В его внешности есть что-то подобное хамелеону. Иногда он мрачный и задумчивый герой Байрона, в другой раз типичный американский спортсмен, а в следующий момент он похож на мародера — пугающий и жестокий. Но, несмотря на это, он все тот же Мейкон с неоспоримо красивым симметричным лицом.
Сейчас я пялюсь на его лицо, сидя в кожаном узком кресле, от которого моя задница болит, и готова поклясться, что оно создано для отсеивания неугодных лиц исходя из ширины их бедер. Здесь со мной застряли еще два человека: симпатичная девушка, которой на вид не больше девятнадцати лет и которая напоминает мне певицу Lorde; и парень, примерно моего возраста с красотой Мэтта Бомера. Оба напряжены, но стараются не показывать этого. Оба ждут по времени меньше меня.
Помощница Карен ловит мой взгляд, но быстро отводит глаза. Она тоже красивая — должно быть, это обязательное условие — и носит слишком неудобные туфли на шпильках.

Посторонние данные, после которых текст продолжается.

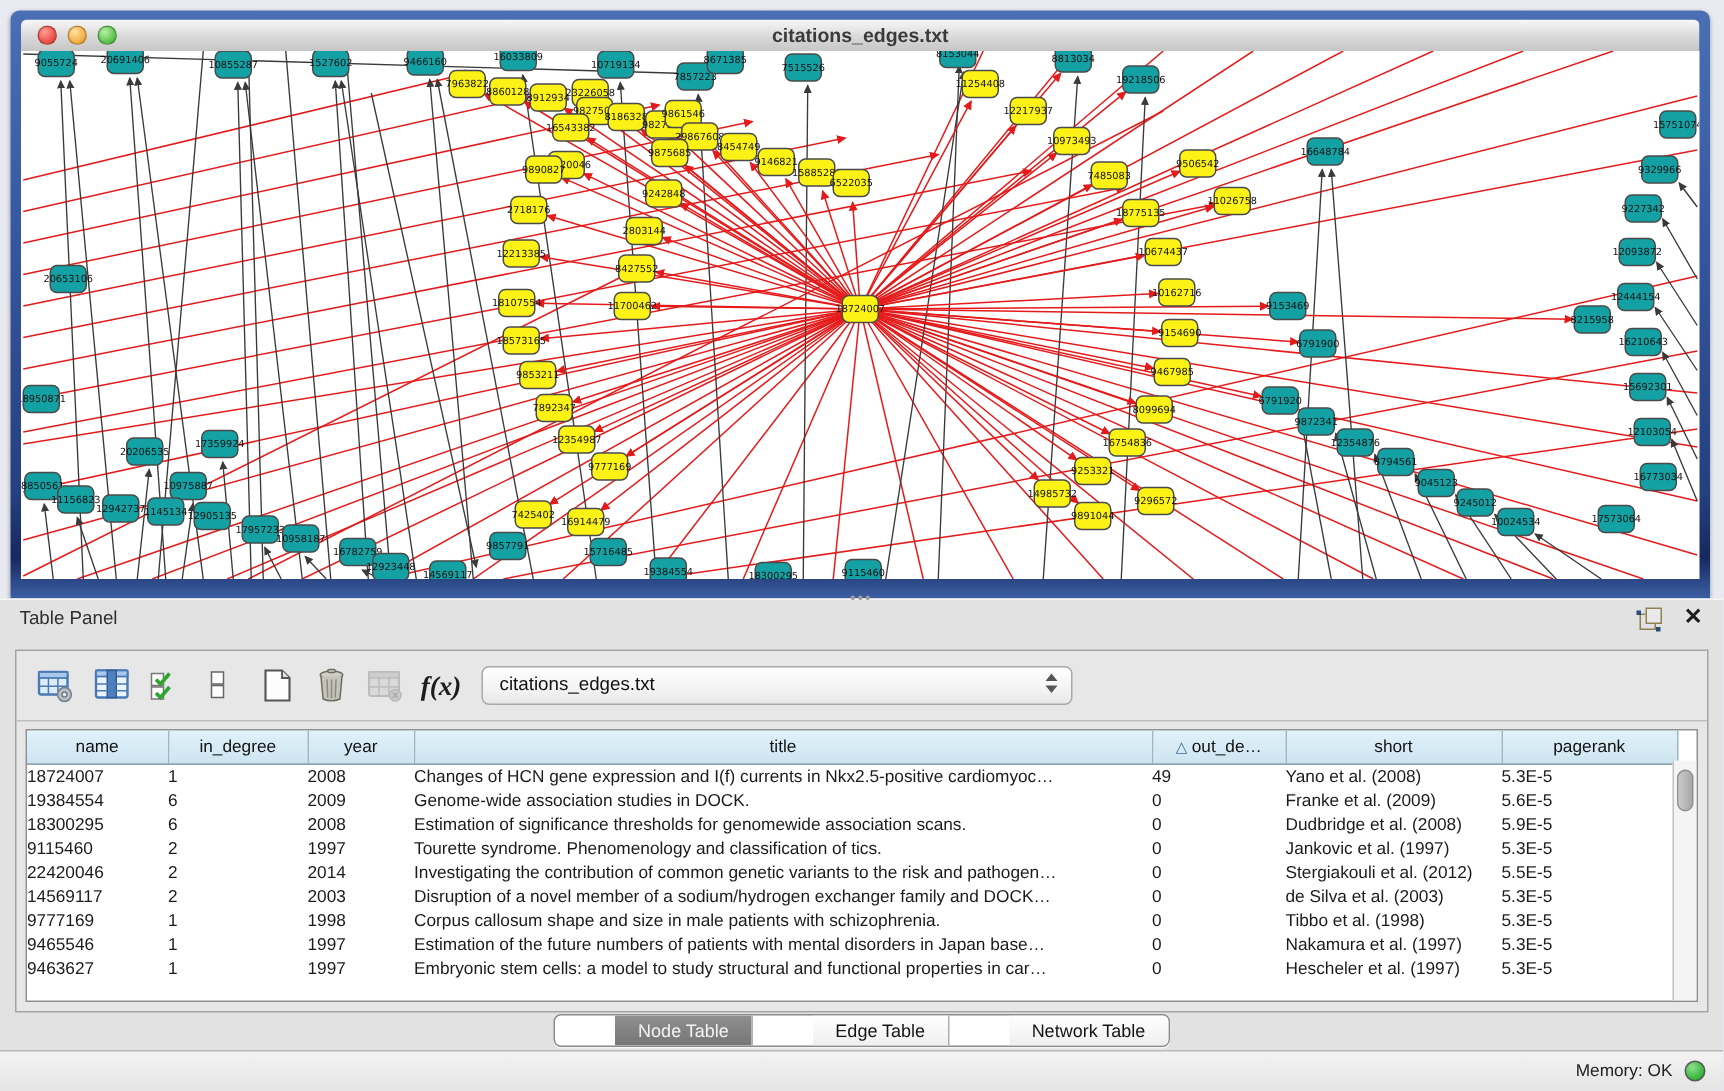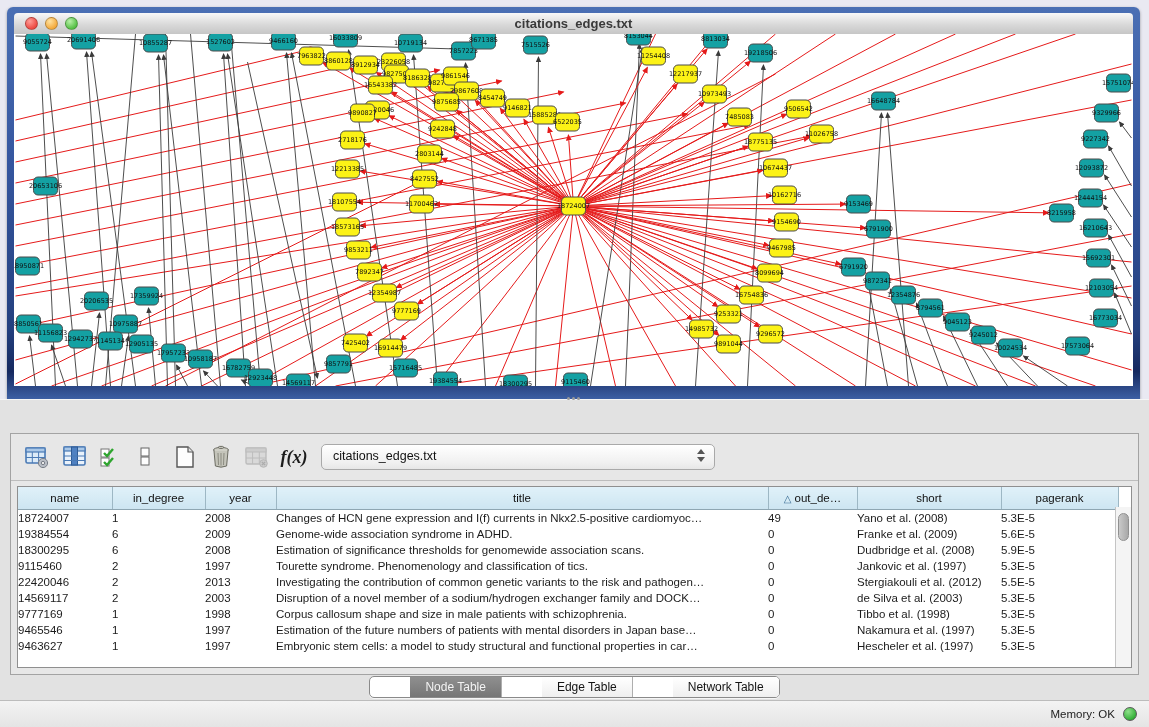--- a/index.html
+++ b/index.html
@@ -658,20 +658,30 @@
         </svg>
     </div>
   </div>
 
   <div id="table-panel">
     <div id="splitter-grip">
         <i></i>
         <i></i>
         <i></i>
       </div>
+    <div id="tp-header">
+      <span id="tp-title">Table Panel</span>
+      <span id="tp-float">
+        <span class="sq2"></span>
+          <span class="sq1"></span>
+        <span class="dot" style="left:-2px;top:2px;"></span>
+          <span class="dot" style="left:11px;top:13px;"></span>
+      </span>
+      <span id="tp-close">✕</span>
+    </div>
 
     <div id="tp-body">
       <div id="toolbar">
         <button class="tb-btn" style="left:12px" title="">
           <svg width="26" height="26" viewBox="0 0 26 26">
             <rect x="2" y="4" width="19" height="15" rx="1.5" fill="#dcebf8" stroke="#4a7ab5" stroke-width="1.6"></rect>
             <rect x="2" y="4" width="19" height="4" fill="#aac8e8" stroke="#4a7ab5" stroke-width="1.2"></rect>
             <line x1="8.3" y1="8" x2="8.3" y2="19" stroke="#4a7ab5"></line>
               <line x1="14.6" y1="8" x2="14.6" y2="19" stroke="#4a7ab5"></line>
             <line x1="2" y1="13.5" x2="21" y2="13.5" stroke="#4a7ab5"></line>
@@ -770,21 +780,21 @@
                 <td class="c2">2008</td>
                 <td class="c3">Changes of HCN gene expression and I(f) currents in Nkx2.5-positive cardiomyoc…</td>
                 <td class="c4">49</td>
                 <td class="c5">Yano et al. (2008)</td>
                 <td class="c6">5.3E-5</td>
               </tr>
               <tr>
                 <td class="c0">19384554</td>
                 <td class="c1">6</td>
                 <td class="c2">2009</td>
-                <td class="c3">Genome-wide association syndrome in ADHD.</td>
+                <td class="c3">Genome-wide association studies in DOCK.</td>
                 <td class="c4">0</td>
                 <td class="c5">Franke et al. (2009)</td>
                 <td class="c6">5.6E-5</td>
               </tr>
               <tr>
                 <td class="c0">18300295</td>
                 <td class="c1">6</td>
                 <td class="c2">2008</td>
                 <td class="c3">Estimation of significance thresholds for genomewide association scans.</td>
                 <td class="c4">0</td>
@@ -796,21 +806,21 @@
                 <td class="c1">2</td>
                 <td class="c2">1997</td>
                 <td class="c3">Tourette syndrome. Phenomenology and classification of tics.</td>
                 <td class="c4">0</td>
                 <td class="c5">Jankovic et al. (1997)</td>
                 <td class="c6">5.3E-5</td>
               </tr>
               <tr>
                 <td class="c0">22420046</td>
                 <td class="c1">2</td>
-                <td class="c2">2013</td>
+                <td class="c2">2014</td>
                 <td class="c3">Investigating the contribution of common genetic variants to the risk and pathogen…</td>
                 <td class="c4">0</td>
                 <td class="c5">Stergiakouli et al. (2012)</td>
                 <td class="c6">5.5E-5</td>
               </tr>
               <tr>
                 <td class="c0">14569117</td>
                 <td class="c1">2</td>
                 <td class="c2">2003</td>
                 <td class="c3">Disruption of a novel member of a sodium/hydrogen exchanger family and DOCK…</td>

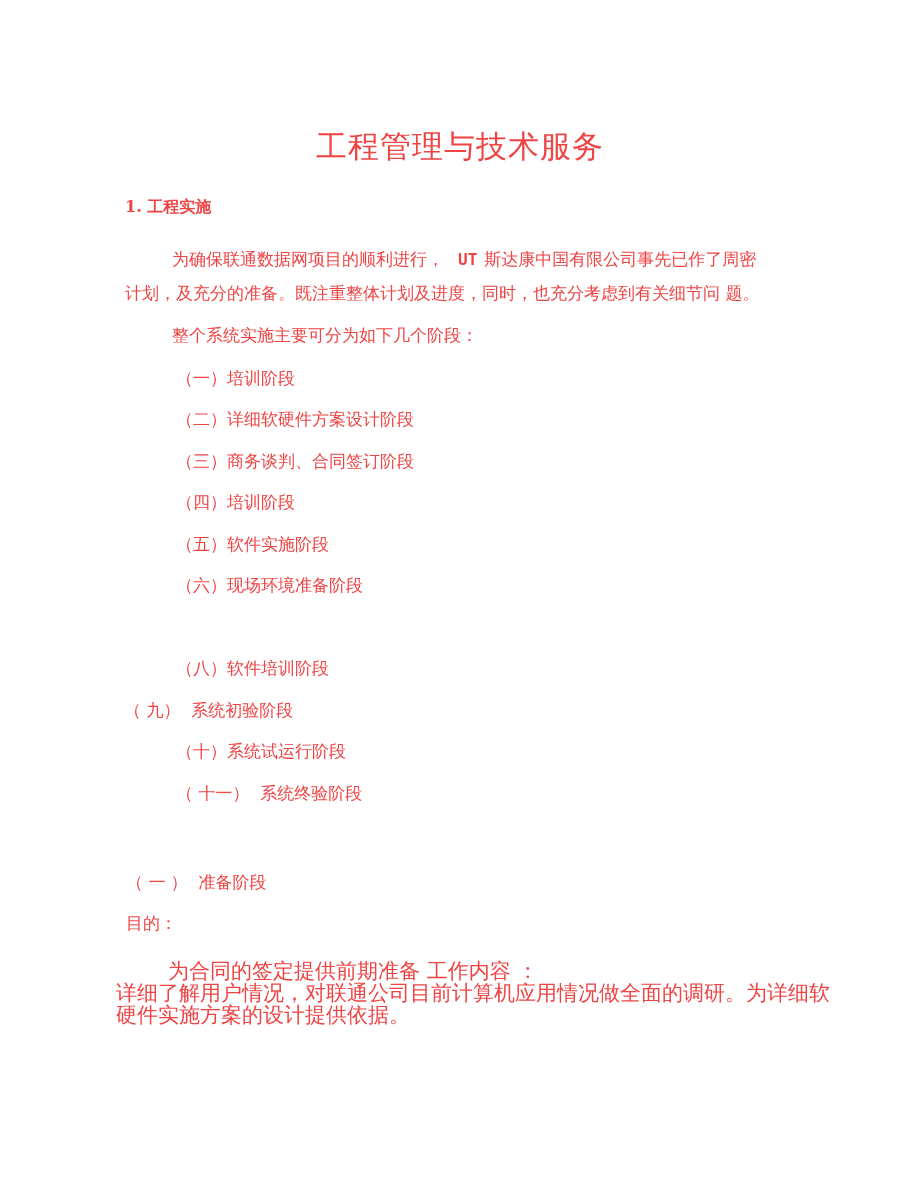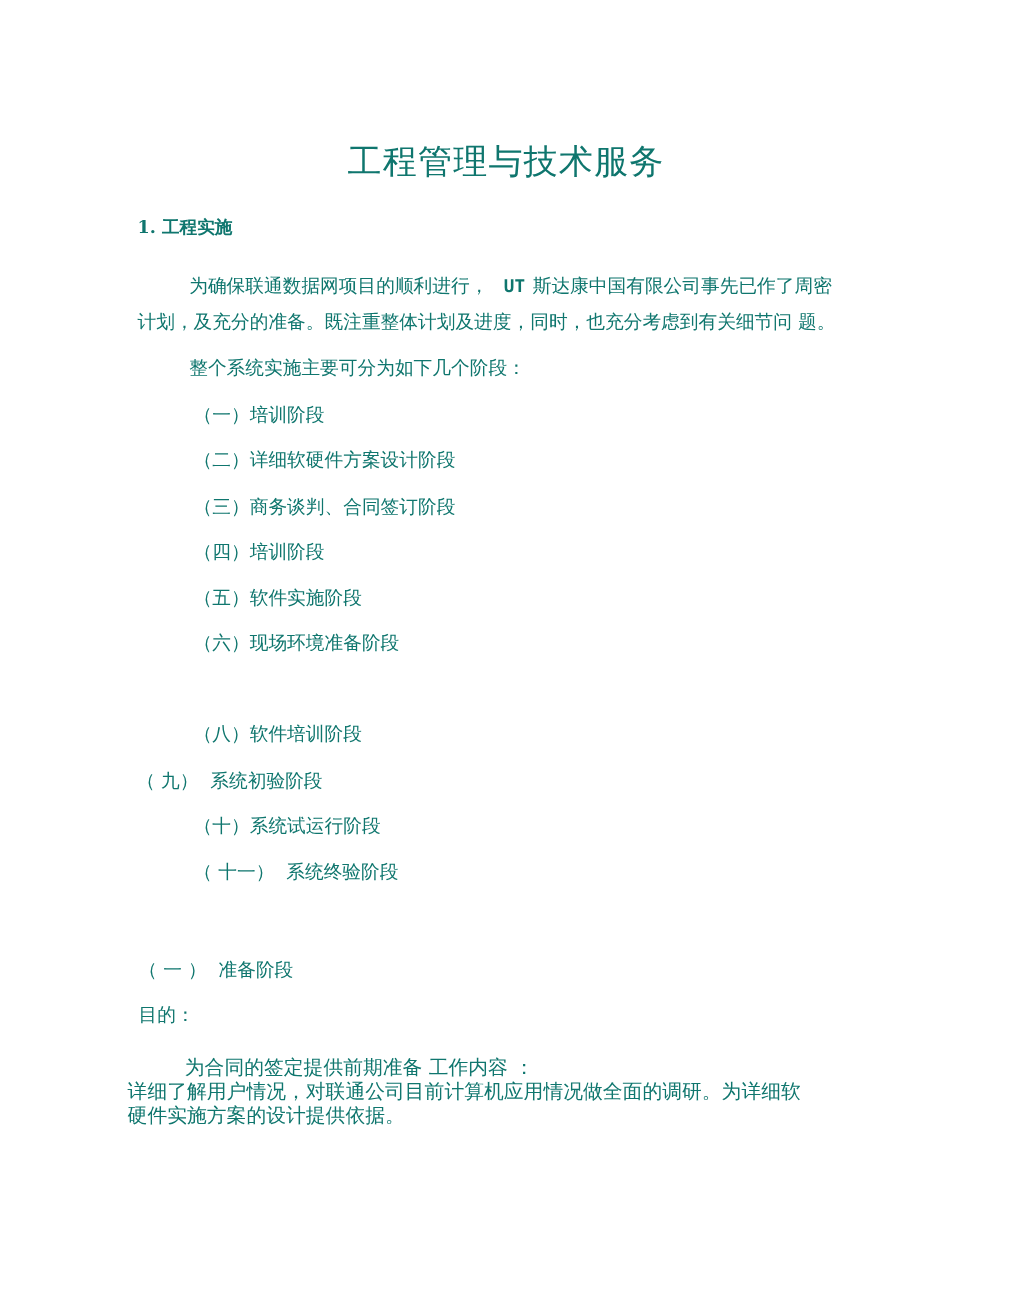--- a/index.html
+++ b/index.html
@@ -6,21 +6,21 @@
     margin: 0;
     padding: 0;
     background: #ffffff;
   }
   .page {
     position: relative;
     width: 920px;
     height: 1192px;
     background: #ffffff;
     font-family: "DejaVu Serif", "Liberation Serif", serif;
-    color: #0f766e;
+    color: #ef4444;
     overflow: hidden;
   }
   .line {
     position: absolute;
     white-space: pre;
     font-size: 17px;
     line-height: 21px;
   }
   .doc-title {
     position: absolute;
@@ -43,21 +43,21 @@
   }
   .brand {
     font-weight: 700;
     margin: 0 7px 0 14px;
     font-family: "DejaVu Sans Mono", "Liberation Mono", monospace;
     font-size: 16px;
   }
   .sub-line {
     position: absolute;
     white-space: pre;
-    font-size: 18px;
+    font-size: 21px;
     line-height: 22px;
   }
 </style>
 </head>
 <body>
 
 <div class="page">
 
   <div class="doc-title">工程管理与技术服务</div>
 

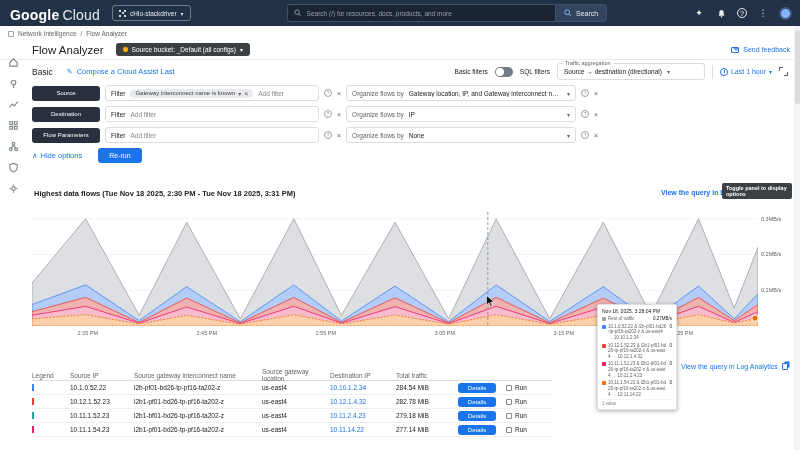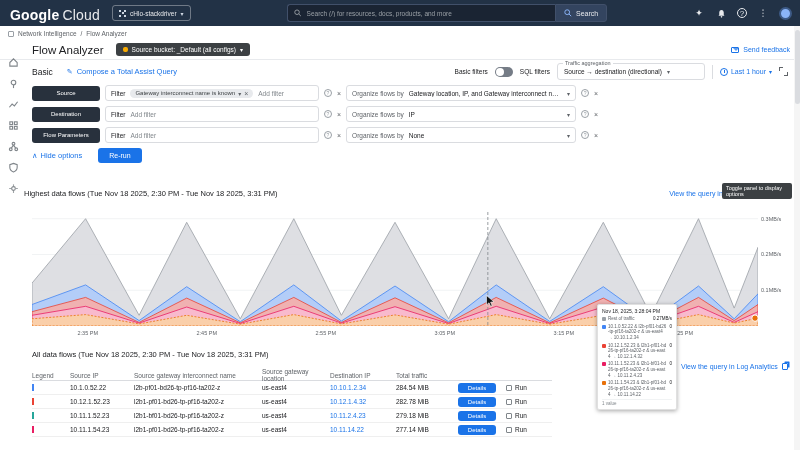--- a/index.html
+++ b/index.html
@@ -97,21 +97,21 @@
   .o-label { font-size:6.5px; color:#5f6368; white-space:nowrap; }
   .o-value { font-size:6.5px; color:#202124; white-space:nowrap; overflow:hidden; text-overflow:ellipsis; flex:1; }
 
   
   .hide-row { position:absolute; top:148px; left:32px; display:flex; align-items:center; gap:16px; }
   .hide-link { color:#1a73e8; font-size:7.5px; display:flex; align-items:center; gap:3px; cursor:pointer; }
   .rerun-btn { background:#1a73e8; color:#fff; border:none; border-radius:3px; font-size:7px; padding:4px 11px;
     cursor:pointer; font-family:"Liberation Sans",sans-serif; }
 
   
-  .chart-head { position:absolute; top:189px; left:24px; right:10px; display:flex; align-items:center; }
+  .chart-head { position:absolute; top:189px; left:34px; right:10px; display:flex; align-items:flex-start;font-weight:bold; }
   .chart-title { font-size:7.5px; color:#202124; }
   .view-link { margin-left:auto; color:#1a73e8; font-size:7px; text-decoration:none; padding-right:24px; white-space:nowrap; }
   .hint-tip { position:absolute; top:-6px; right:-2px; background:#3c4043; color:#fff; font-size:5.5px;
     padding:2px 4px; border-radius:2px; z-index:6; max-width:70px; }
   .chart-wrap { position:absolute; left:32px; top:208px; width:726px; height:118px; }
   #chart-svg { position:absolute; left:0; top:0; }
   #x-labels { position:absolute; left:32px; top:330px; width:726px; height:10px; }
   #x-labels span { position:absolute; top:0; font-size:5.5px; color:#5f6368; white-space:nowrap; }
   #y-labels { position:absolute; left:761px; top:208px; width:38px; height:118px; }
   #y-labels span { position:absolute; left:0; font-size:5.5px; color:#5f6368; white-space:nowrap; }
@@ -242,21 +242,21 @@
     <span class="side-icon"><svg viewBox="0 0 12 12">
           <circle cx="6" cy="6" r="2"></circle>
           <path d="M6 1.5 V3 M6 9 V10.5 M1.5 6 H3 M9 6 H10.5"></path>
         </svg></span>
   </div>
 
   <div class="query-head">
     <span class="q-label">Basic</span>
     <a class="compose-link" href="#">
       <span class="pencil">✎</span>
-      <span>Compose a Total Assist Query</span>
+      <span>Compose a Cloud Assist Last</span>
     </a>
     <div class="qh-right">
       <span class="small-lbl">Basic filters</span>
       <span class="toggle"></span>
       <span class="small-lbl">SQL filters</span>
       <div class="agg-select">
         <span class="agg-label">Traffic aggregation</span>
         <span class="agg-value">Source → destination (directional)</span>
         <span class="caret">▾</span>
       </div>
@@ -403,21 +403,20 @@
         </div>
       </div>
     <div class="tt-foot">1 value</div>
   </div>
 
   <a class="view-link2" href="#">
     <span>View the query in Log Analytics</span>
     <span class="copy-ic"></span>
   </a>
 
-  <div class="table-title">All data flows (Tue Nov 18 2025, 2:30 PM - Tue Nov 18 2025, 3:31 PM)</div>
   <div class="datatable">
     <div class="t-head">
       <span>Legend</span>
       <span>Source IP</span>
       <span>Source gateway interconnect name</span>
       <span>Source gateway location</span>
       <span>Destination IP</span>
       <span>Total traffic</span>
       <span></span>
       <span></span>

Я точно знаю это, поскольку потратила добрых пятнадцать минут, пытаясь не пялиться на ее выпирающие пальцы ног.
Тот факт, что я думаю о ее ногах, подводит черту. Всему есть предел. Я могу либо попытаться обойти мисс Шпильки — что кажется легче сказать, чем сделать, хоть на мне и надеты кеды, — либо же могу довести Карен до чертиков. Довести Карен звучит гораздо веселее.
Я женщина с немногими талантами: умею готовить, печь и знаю много песен. Я могу на слух напеть любую мелодию, не претендуя ни на какие награды. И также у меня есть способность быстро запоминать тексты песен. Десятки.
Отложив сумку, я улыбаюсь людям в комнате, стараясь привлечь всеобщее внимание. Неудивительно, что они все смотрят на меня в ответ, но с разной степенью настороженности. Чудаковатость могла бы сработать на бульваре Сансет, но точно не в стенах престижного агентства по поиску талантов. Ну, по крайней мере, не в этом.
— В начале я боялась[26], — я медленно поднимаюсь, — цепенела от ужаса.
Глаза двойника Lorde расширяются, когда я начинаю петь.
— Я выживу.
Мистер Голубые Глаза усмехается. А помощница Карен лихорадочно поднимает телефон.
Широко раскинув руки, я отдаю себя песне, словно хочу продать ее. Начинаю пританцовывать и щелкать пальцами в стиле джаза, потому что каждое выступление становится намного лучше, когда в ход идет движение бедер.
Голубоглазый начинает хлопать и подбадривать меня, в то время как молодая женщина смеется в ладоши, спеша перейти в другой конец комнаты.
В тот момент, когда я, стоя на стуле, делаю какую-то странную версию взмаха кулака в воздух и выкрикиваю «Я выживу», в комнате появляется Карен, пунцовая и раздраженная.